Sphene is translucent to transparent. It frequently comes in yellow, orange and green hues, with various shades between them. It can also occur colorless, red, blue, black and brown.

Chrome sphene which is deep intense green like fine emerald is the most valuable type. It is very rare and its color is due to the element chromium.

The lighter tones of yellows, light oranges and greens, which best show off the gemstone’s amazing dispersion are preferred in gemology.

Sphene is justifiably a magical and enchanting stone. It has one of the highest dispersions of any mineral, much more than diamond. Dispersion refers to a mineral’s ability to break white light into spectral colors. This gives it an intense fire.

Sphene also has a high birefringence that results from double refraction which gives it a "fuzziness" within the stone similar to that often seen in zircon or peridot.

It is also pleochroic, showing more than one color depending on the angle from which you view it. Transparent specimens are trichroic showing three different colors.

Some rare specimens that contain a chemical element vanadium display a color change effect. These stones are found in Afghanistan and Pakistan. Vanadium-bearing sphenes have shown green to yellow-green in daylight but brownish orange to brown under incandescent light. Another specimen has shown a brownish, yellowish green in daylight but orangey yellow under incandescent light.

Sphene usually comes with inclusions, the clean pieces are rare and highly valued.

Although softer than many more popular gems at 5 to 5.5 on the Mohs scale, sphenes can make wonderful jewelry stones if set and maintained properly.

Sphene has been known since 1787. In 1795 it was named Titanite by Martin Klaproth. However in 1801 Rene Just Hauy, a French mineralogist, changed the name Titanite to Sphene. But in 1982 the International Mineralogical Association Commission on New Minerals and Mineral Names (CNMMN) disagreed and maintained the name to be the former Titanite. Nonetheless, though both names are recognized by mineralogists, it is Sphene that is frequently used.

It is believed that Sphene can protect the wearer from negative energy. It helps in clear thinking and creativity. It relieves fever, tissue inflammation and ease muscle strain.

Sphene aids the wearer in processing information, as well as in all aspects of improving the mind.

Sphene deposits are found in Brazil, Burma (Myanmar), India, Kenya, Madagascar, Mexico, Austria, Sri Lanka (Ceylon) and in the United States.

As Sphene is a relatively soft stone, utmost care has to be taken to prevent damage from impacts, scratches, heat, and acids (including sweat).

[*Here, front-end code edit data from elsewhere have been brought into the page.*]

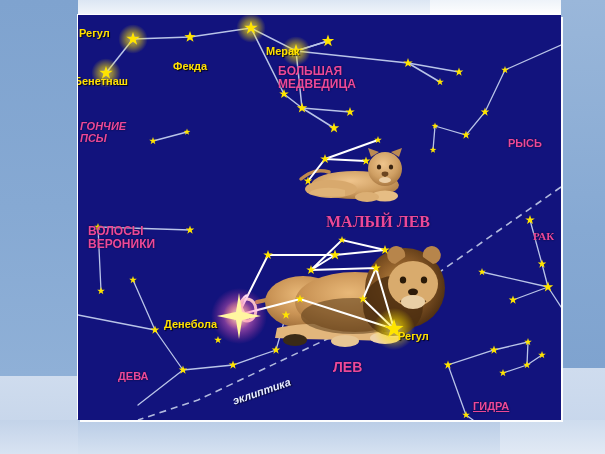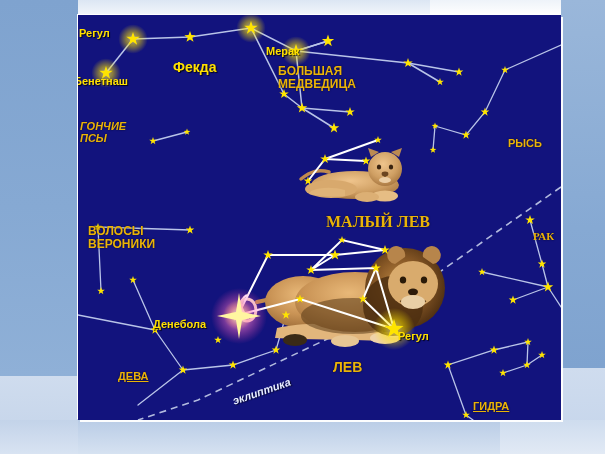--- a/index.html
+++ b/index.html
@@ -427,7 +427,7 @@
         <div class="lbl lbl-white" style="left: 40px; top: 355px; font-size: 11px; text-decoration: underline;">ДЕВА</div>
         <div class="lbl lbl-white" style="left: 395px; top: 385px; font-size: 11px; text-decoration: underline;">ГИДРА</div>
         <div class="lbl lbl-yellow" style="left: 1px; top: 12px; font-size: 11px;">Регул</div>
-        <div class="lbl lbl-yellow" style="left: 95px; top: 45px; font-size: 14px;">Фекда</div>
+        <div class="lbl lbl-yellow" style="left: 95px; top: 45px; font-size: 11px;">Фекда</div>
         <div class="lbl lbl-yellow" style="left: 188px; top: 30px; font-size: 11px;">Мерак</div>
         <div class="lbl lbl-yellow" style="left: -4px; top: 60px; font-size: 11px;">Бенетнаш</div>
         <div class="lbl lbl-yellow" style="left: 75px; top: 303px; font-size: 11px;">Денебола</div>

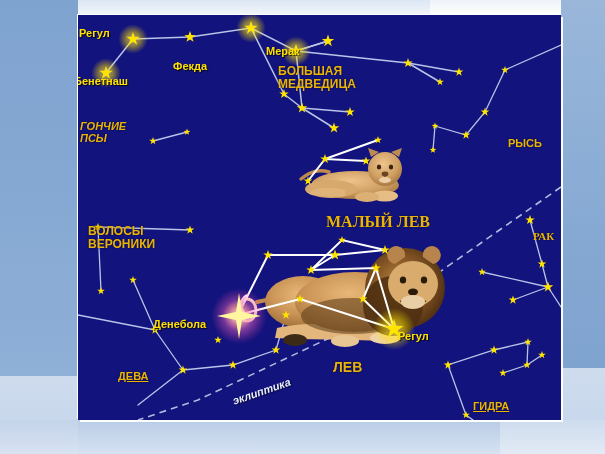--- a/index.html
+++ b/index.html
@@ -52,7 +52,7 @@
   
   .lbl{position:absolute;white-space:pre;pointer-events:none;
        line-height:1.12;}
-  .lbl-white{color:#eab308;font-weight:bold;
+  .lbl-white{color:#ec4899;font-weight:bold;
        text-shadow:0 0 2px rgba(0,0,0,.7);}
   .lbl-yellow{color:#ffe000;font-weight:bold;
        text-shadow:1px 1px 1px rgba(0,0,0,.85);}

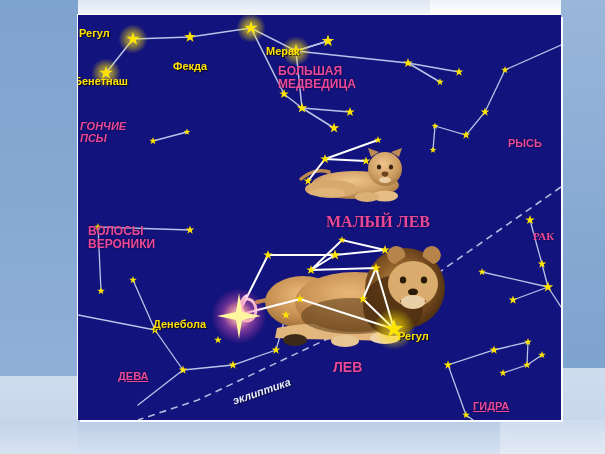--- a/index.html
+++ b/index.html
@@ -430,7 +430,7 @@
         <div class="lbl lbl-yellow" style="left: 95px; top: 45px; font-size: 11px;">Фекда</div>
         <div class="lbl lbl-yellow" style="left: 188px; top: 30px; font-size: 11px;">Мерак</div>
         <div class="lbl lbl-yellow" style="left: -4px; top: 60px; font-size: 11px;">Бенетнаш</div>
-        <div class="lbl lbl-yellow" style="left: 75px; top: 303px; font-size: 11px;">Денебола</div>
+        <div class="lbl lbl-yellow" style="left: 86px; top: 303px; font-size: 11px;">Денебола</div>
         <div class="lbl lbl-yellow" style="left: 320px; top: 315px; font-size: 11px; text-align: center;">Регул</div>
       </div>
 

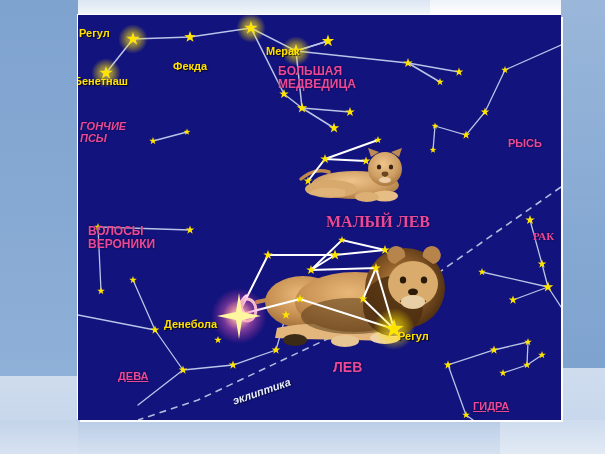--- a/index.html
+++ b/index.html
@@ -424,7 +424,7 @@
 ВЕРОНИКИ</div>
         <div class="lbl lbl-white" style="left: 455px; top: 215px; font-size: 11px; font-family: Liberation Serif, serif;">РАК</div>
         <div class="lbl lbl-white" style="left: 255px; top: 345px; font-size: 14px;">ЛЕВ</div>
-        <div class="lbl lbl-white" style="left: 40px; top: 355px; font-size: 11px; text-decoration: underline;">ДЕВА</div>
+        <div class="lbl lbl-white" style="left: 40px; top: 355px; font-size: 11px;">ДЕВА</div>
         <div class="lbl lbl-white" style="left: 395px; top: 385px; font-size: 11px; text-decoration: underline;">ГИДРА</div>
         <div class="lbl lbl-yellow" style="left: 1px; top: 12px; font-size: 11px;">Регул</div>
         <div class="lbl lbl-yellow" style="left: 95px; top: 45px; font-size: 11px;">Фекда</div>

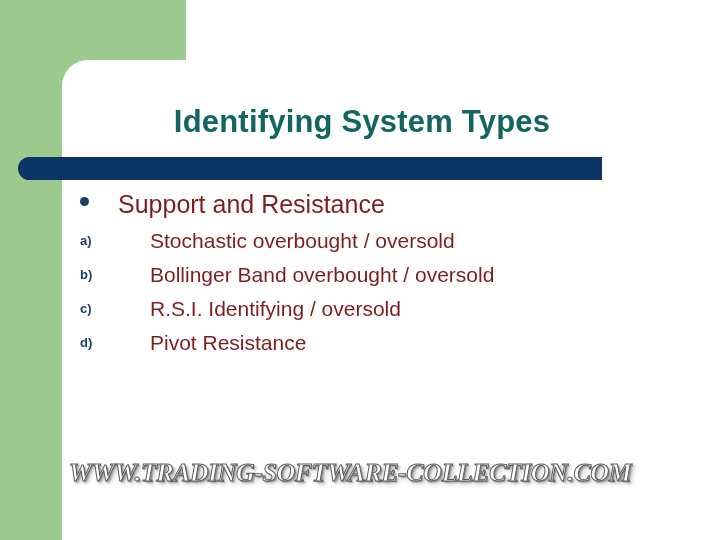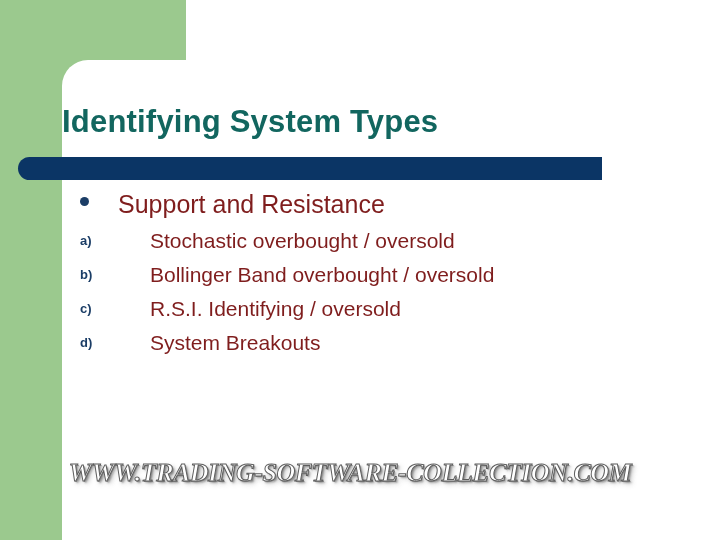--- a/index.html
+++ b/index.html
@@ -52,7 +52,7 @@
     left: 62px;
     top: 104px;
     width: 600px;
-    text-align: left;
+    text-align: center;
     color: #12665f;
     font-size: 31px;
     font-weight: bold;

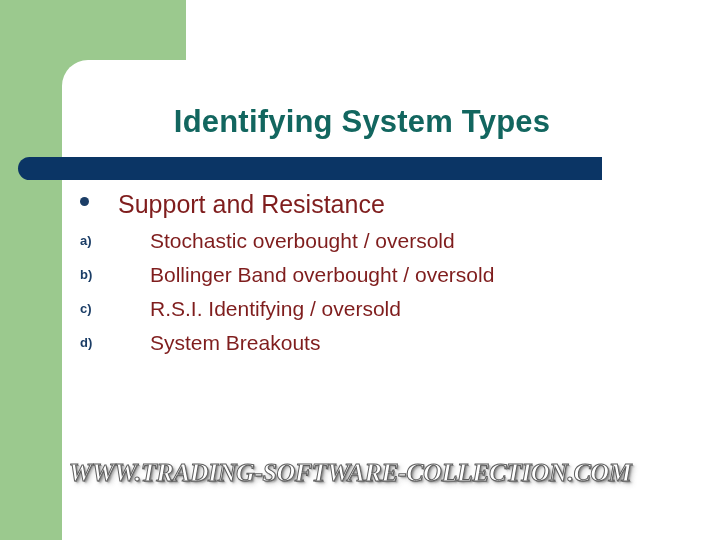--- a/index.html
+++ b/index.html
@@ -178,7 +178,7 @@
 
     <div class="list-row row-sub">
       <div class="marker">d)</div>
-      <div class="row-text">System Breakouts</div>
+      <div class="row-text">Pivot Resistance</div>
     </div>
 
   </div>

It should be stored away from other jewelry and kept in dust covers. Dust contains quartz and minerals from outer space. Quartz has a hardness of 7 on the Mohs scale. This means that wiping the dust from your Sphene may cause scratches. Therefore, the best way to clean your Sphene is to use a soft cloth with mild soap and water. Do not leave any residue on your precious Sphene gemstone.